For my first recipe I’m publishing the one concoction I use most of all: Mayonnaise. If you have a food processor, this recipe is so simple and so easy that you’ll wonder why you ever bought mayonnaise. This will make about a cup and a quarter of tasty spread and if you keep it in a covered glass jar in the refrigerator it will last for several weeks…although it never lasts that long around here.
There are a few quirks to this. If you use conventional supermarket eggs, you may find you need 2 eggs. Whatever nasty stuff they feed the chickens in those factory farms seems to lower the egg’s thickening ability. The higher quality the egg, the deeper the color. If you use one of my free-range pastured eggs, the resulting mayonnaise will almost be orange. Also, you cannot use Canola Oil. For whatever reason, Canola Oil just doesn’t seem to thicken. (GMO, hmm?) The oil I like best is Sunflower as it adds no taste of its own. If you love Olive Oil, feel free to use it but know it will add a distinct olive taste to the mayonnaise.

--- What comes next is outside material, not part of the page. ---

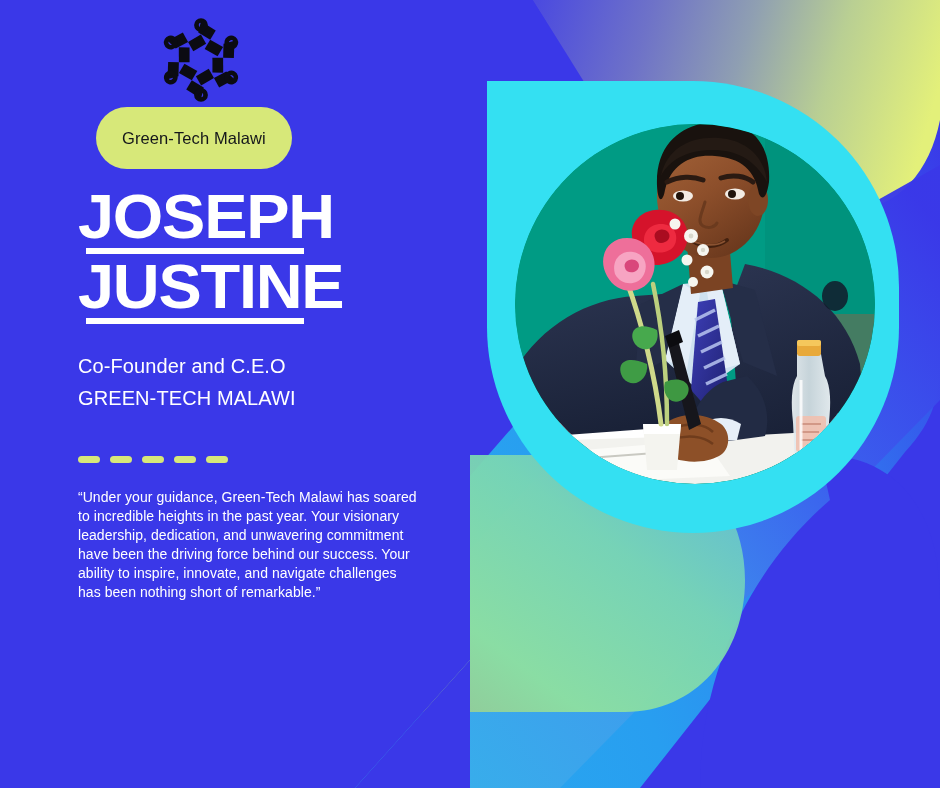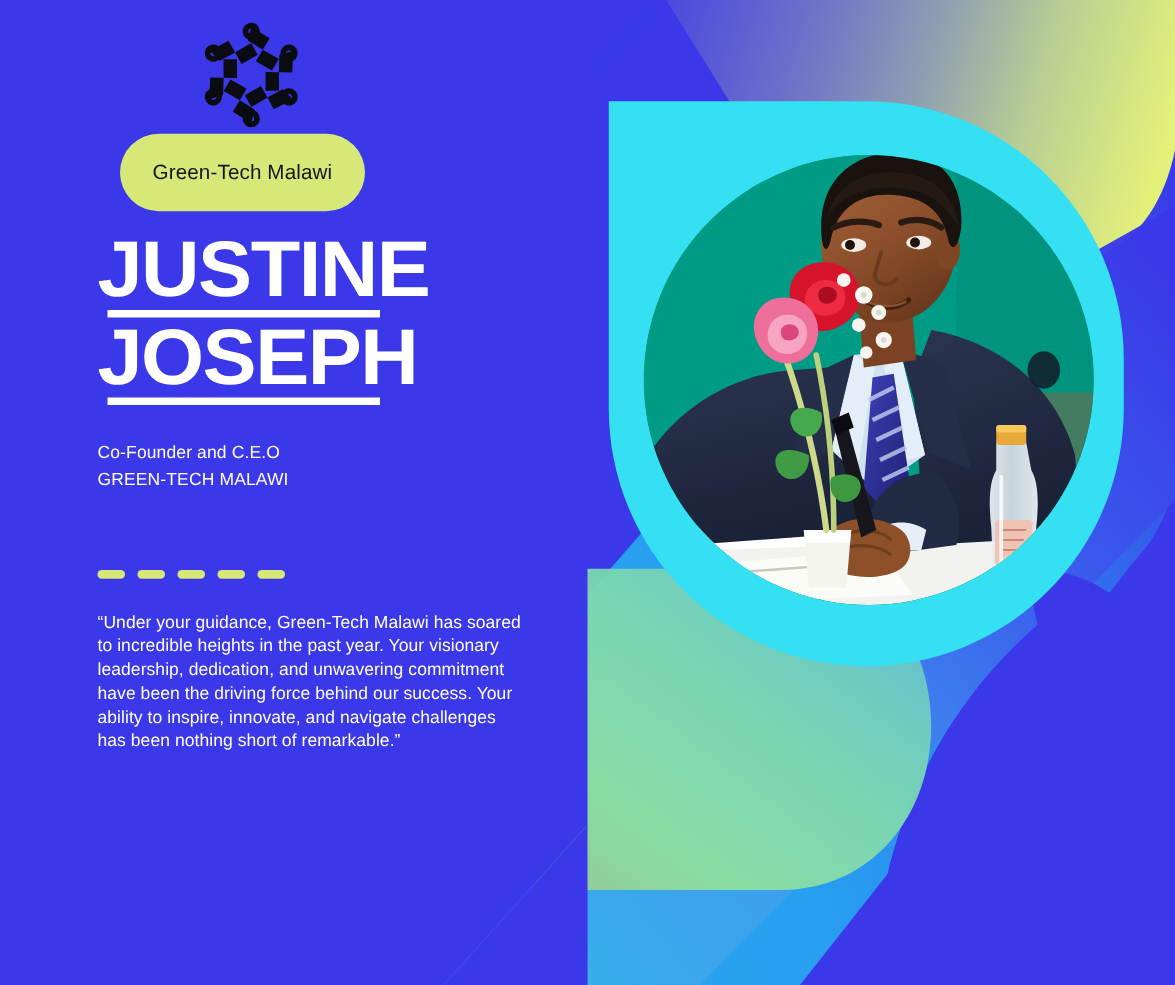"JUSTINE" div.name-line { order: before "JOSEPH" -> after "JOSEPH" }
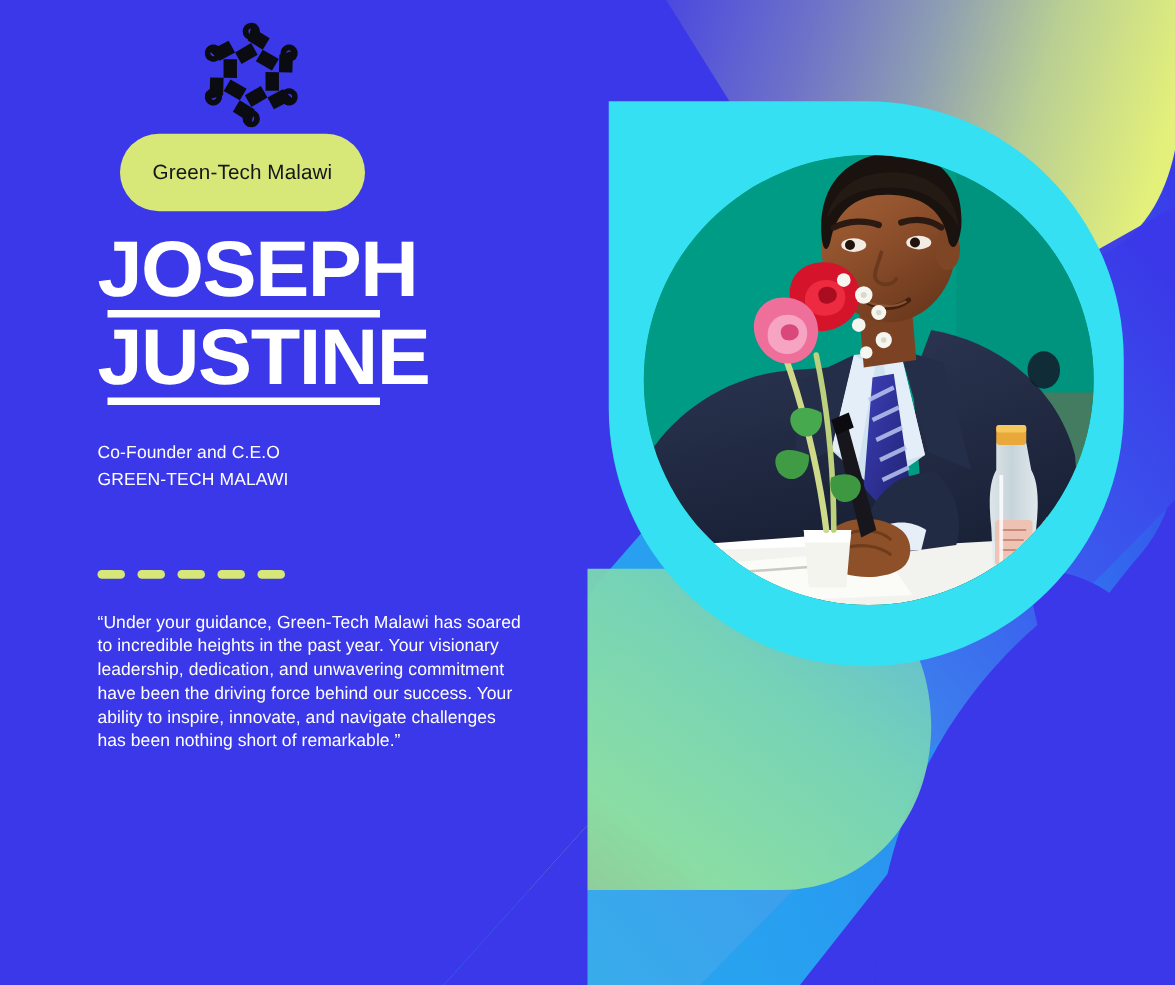"Co-Founder and C.E.O" .subtitle { font-size: 14px -> 20px }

- One free-range organic egg
- pinch of salt
- 1/2 tsp prepared mustard (choose your flavor)
- 1/2 tbsp either fresh lemon juice or apple cider vinegar
- 1 cup Sunflower Oil
Using the steel processing blade, place the egg, salt, mustard and acid (lemon juice or vinegar) into the bowl of your food processor. Add about 1/4 cup of the oil. Pulse several times to mix the ingredients. Then, with the food processor running, slowly drizzle in the remaining oil. The slower you drizzle, the thicker the resulting mayonnaise.
Sunflower oil…does olive oil work or does it have to be sunflower?
If you like the taste of olive oil, it works great. But it makes the mayonnaise taste really strong and that wouldn’t work well if you were using it something light, like a dressing for coleslaw. Safflower oil would also probably work great as it’s pretty neutral in flavor.
Grapeseed oil works really well too, as does avocado oil (if you want to go a bit gourmet – that stuff is a tad expensive),
Thanks for your comment! I’ve tried both and found they work well. Ultimately, the sunflower oil is cheaper and never adds a taste of its own to the egg and mustard. This is really noticeable when it’s made with olive oil. That said, I’ll use olive oil if I’m serving mayonnaise with artichokes. That’s pretty tasty. I’ve recently switched to unheated sunflower oil and that’s been the best experience yet. The one thing I recommend everyone avoid is conventional canola/rape seed oil. (Well, there are actually a lot of non-organic foods I would recommend people avoid.) It absolutely refuses to thicken. I believe this is because rape seed oil is both genetically modified and saturated with Roundup. My guess is that together they prevent the egg from congealing.